It is easy as one ages to recede from most battles and to focus less energetically on issues that have little direct bearing on one’s life. It is tempting as a former president of a university or foundation to leave the challenge of tackling difficult questions to others. Why continue to invite controversy and contention, why push ahead with the hard work of persuasion, when it would be far easier to read a good novel and leave the messiness to others?
To Bill Bowen, the important things always mattered, regardless of his age or his title. He cared in 2016 as passionately about the entrenched inequities in higher education as he did when he assumed the presidency of Princeton, at age 38. He cared as much about issues of academic freedom and free speech as he did in 1973, when he defended the right of William Shockley, a physics professor who believed blacks were genetically inferior, to say things that Bowen himself found deeply offensive. He argued as forcefully for the importance of the arts and humanities in our culture as he did when he assumed the presidency of the Andrew W. Mellon Foundation, in 1988.
Beyond the brilliance, beyond the incomparable wit, there runs through the course of Bill’s career an almost matchless capacity for empathy.
He never stopped caring, and he never stopped being the most thoughtful and articulate voice on these and a host of other issues central to our educational system and our civic life.

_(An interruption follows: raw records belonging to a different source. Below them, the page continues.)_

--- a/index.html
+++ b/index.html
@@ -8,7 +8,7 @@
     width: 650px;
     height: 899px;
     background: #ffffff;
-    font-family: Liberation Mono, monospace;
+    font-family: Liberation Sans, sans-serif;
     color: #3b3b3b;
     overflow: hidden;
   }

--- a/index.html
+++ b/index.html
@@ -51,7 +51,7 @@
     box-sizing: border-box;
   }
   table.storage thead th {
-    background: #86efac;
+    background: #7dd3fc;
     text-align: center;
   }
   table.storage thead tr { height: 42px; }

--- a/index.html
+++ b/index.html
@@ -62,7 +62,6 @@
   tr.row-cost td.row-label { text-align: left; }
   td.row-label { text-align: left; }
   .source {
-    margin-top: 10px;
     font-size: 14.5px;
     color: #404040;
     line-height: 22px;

Perhaps even more impressive was his willingness to take on new challenges and explore new areas, even in what turned out to be his last years. Decades removed from the classroom, he became nonetheless better versed in the challenges and opportunities that technology brought to teaching than were most academics 50 years his junior. He was one of the first economists to explain, with William J. Baumol, the factors driving up the cost of higher education and the arts, and he was one of the first, a half-century later, to detail the bias against lower-income students in the admissions process at highly selective institutions.

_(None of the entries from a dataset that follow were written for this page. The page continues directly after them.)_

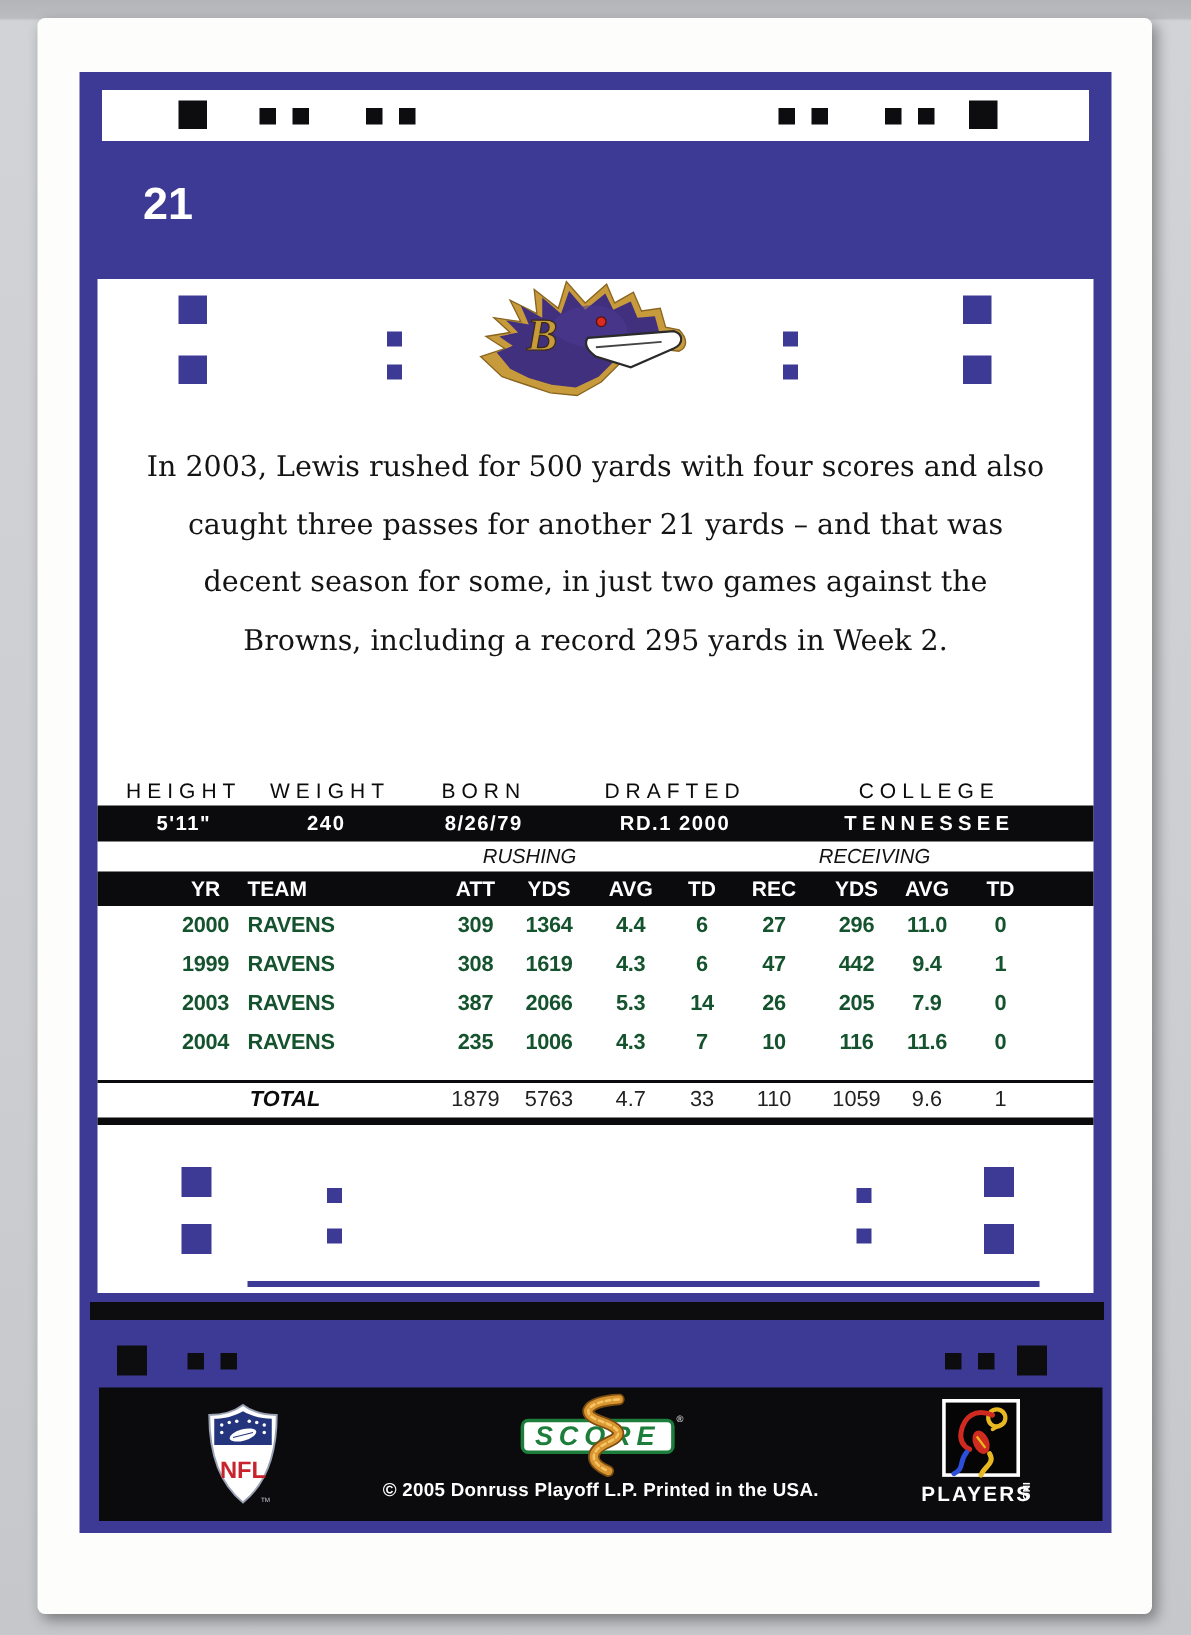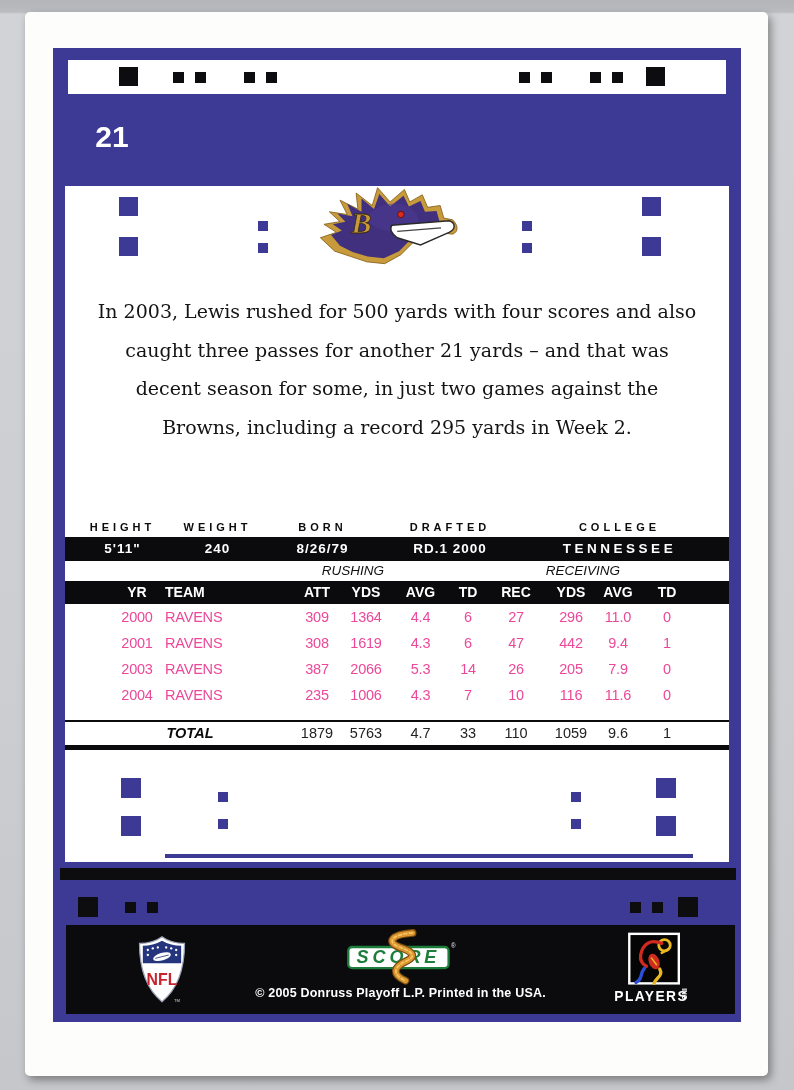--- a/index.html
+++ b/index.html
@@ -46,7 +46,7 @@
   .grid .team{text-align:left;}
   .vitals{display:grid;grid-template-columns:115px 75px 135px 120px 219px;align-items:center;}
   .vitals span{text-align:center;}
-  .vitals-labels{height:21px;padding-top:2px;font-size:11px;font-weight:bold;letter-spacing:4px;color:#0b0b0b;}
+  .vitals-labels{height:21px;padding-top:2px;font-size:14px;font-weight:normal;letter-spacing:4px;color:#0b0b0b;}
   .blackbar{background:#0b0b0d;color:#fff;}
   .vitals-bar{height:24px;line-height:24px;font-size:13.5px;font-weight:bold;letter-spacing:1px;}
   .vitals-bar .wide{letter-spacing:3.5px;}

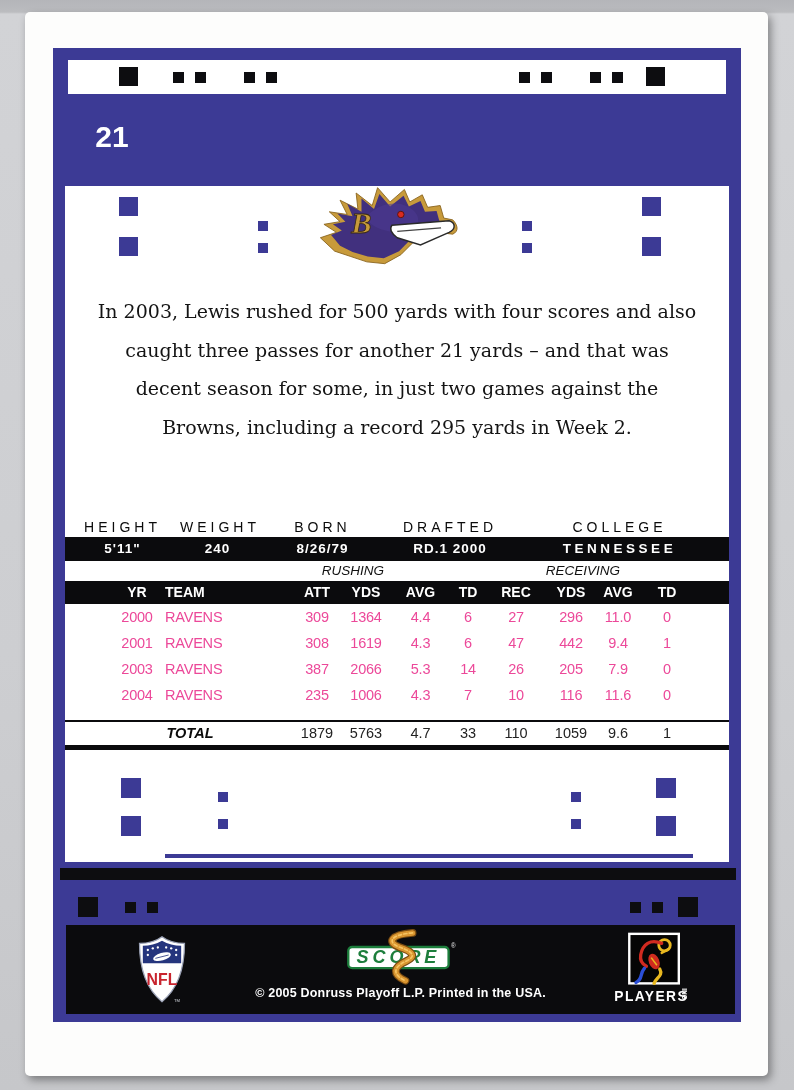--- a/index.html
+++ b/index.html
@@ -53,7 +53,7 @@
   .group-row{height:20px;position:relative;font-size:13.5px;font-weight:normal;font-style:italic;color:#111;}
   .group-row span{position:absolute;top:2px;width:120px;text-align:center;}
   .cols-bar{height:23px;line-height:23px;font-size:14px;font-weight:bold;}
-  .trow{height:26px;line-height:26px;font-size:14.5px;color:#ec4899;letter-spacing:-.2px;}
+  .trow{height:26px;line-height:26px;font-size:14.5px;color:#14532d;letter-spacing:-.2px;font-weight:bold;}
   .spacer{height:12px;}
   .rule{height:2px;background:#0b0b0d;}
   .rule-thick{height:5px;background:#0b0b0d;}

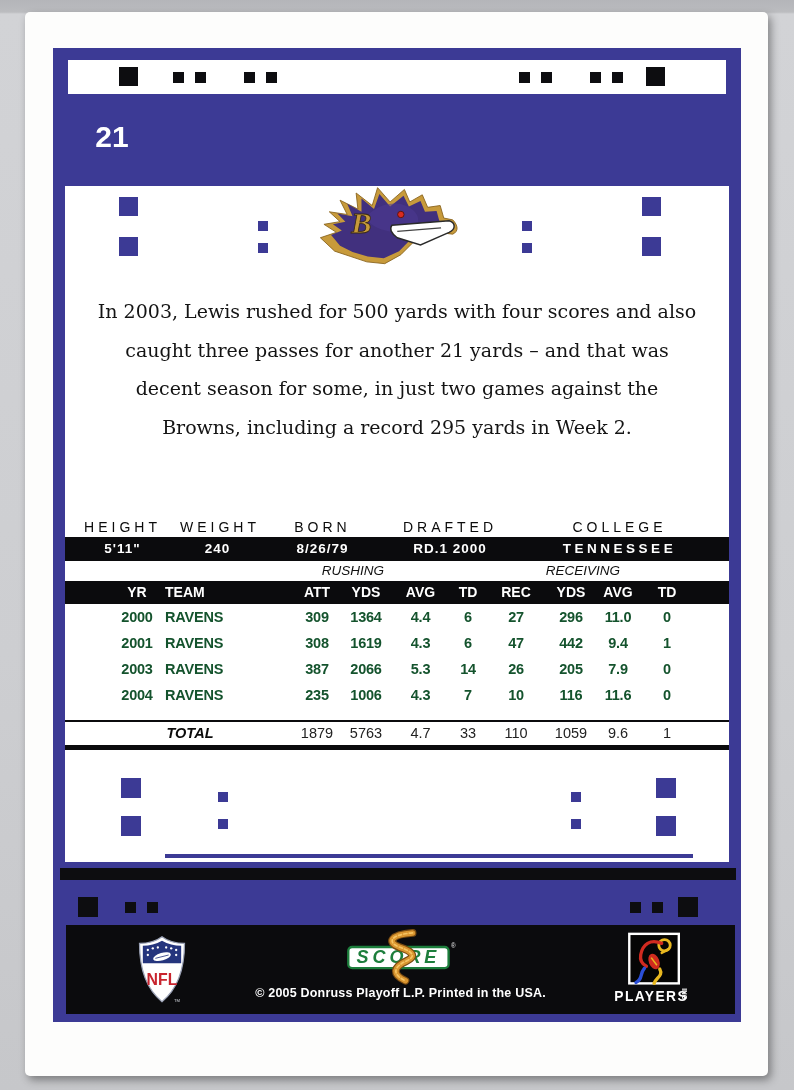--- a/index.html
+++ b/index.html
@@ -176,7 +176,7 @@
 
         <div class="grid trow">
           <span></span>
-          <span>2001</span>
+          <span>1999</span>
           <span class="team">RAVENS</span>
           <span>308</span>
           <span>1619</span>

He was a higher-education economist who published a series of important books and reports on the challenges facing colleges. He also wrote frequently for The Chronicle. Here’s a selection.

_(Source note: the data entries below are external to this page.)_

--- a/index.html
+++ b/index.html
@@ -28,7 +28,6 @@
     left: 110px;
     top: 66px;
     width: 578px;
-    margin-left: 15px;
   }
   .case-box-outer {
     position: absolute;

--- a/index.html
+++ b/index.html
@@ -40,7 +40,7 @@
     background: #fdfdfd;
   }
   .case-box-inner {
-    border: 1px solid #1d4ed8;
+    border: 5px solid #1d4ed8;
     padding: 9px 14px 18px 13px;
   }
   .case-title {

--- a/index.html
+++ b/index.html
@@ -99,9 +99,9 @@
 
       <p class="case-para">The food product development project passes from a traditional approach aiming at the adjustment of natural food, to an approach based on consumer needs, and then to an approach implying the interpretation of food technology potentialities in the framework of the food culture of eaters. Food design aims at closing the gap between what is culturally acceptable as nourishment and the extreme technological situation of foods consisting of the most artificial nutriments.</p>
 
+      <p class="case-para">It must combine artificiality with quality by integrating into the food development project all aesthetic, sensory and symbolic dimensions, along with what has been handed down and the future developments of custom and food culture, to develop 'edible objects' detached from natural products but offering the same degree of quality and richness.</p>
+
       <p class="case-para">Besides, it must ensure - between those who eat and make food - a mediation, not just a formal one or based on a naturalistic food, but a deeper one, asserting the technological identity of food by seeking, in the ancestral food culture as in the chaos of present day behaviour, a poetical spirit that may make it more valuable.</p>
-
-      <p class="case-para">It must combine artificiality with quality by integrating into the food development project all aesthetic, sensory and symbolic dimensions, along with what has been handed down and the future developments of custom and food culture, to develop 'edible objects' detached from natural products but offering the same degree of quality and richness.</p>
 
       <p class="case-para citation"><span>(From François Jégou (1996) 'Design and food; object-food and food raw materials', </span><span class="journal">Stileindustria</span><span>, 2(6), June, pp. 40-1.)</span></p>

Bill Bowen’s résumé is almost absurdly impressive: Princeton, Mellon, nearly two dozen books and countless articles and essays. Yet it fails to take the full measure of the man. Beyond the brilliance, beyond the incomparable wit, there runs through the course of Bill’s career an almost matchless capacity for empathy. As a first-generation college student, he did not begin from a position of privilege. But even when he did come to occupy such a position — perhaps because he came to occupy such a position — he retained the ability to see the world from the vantage point of those whom the systems of power did not treat fairly: women, racial and ethnic minorities, and students who could not afford the benefit of well-off public or private schools.
Bill Bowen was not a poet, and he would have dismissed with a self-deprecating witticism any attempt to compare him to a great artist, but the phrase that comes to mind when I try to capture Bill is one used by John Keats to describe what he called a “Man of Achievement, especially in literature, and which Shakespeare possessed so enormously": negative capability.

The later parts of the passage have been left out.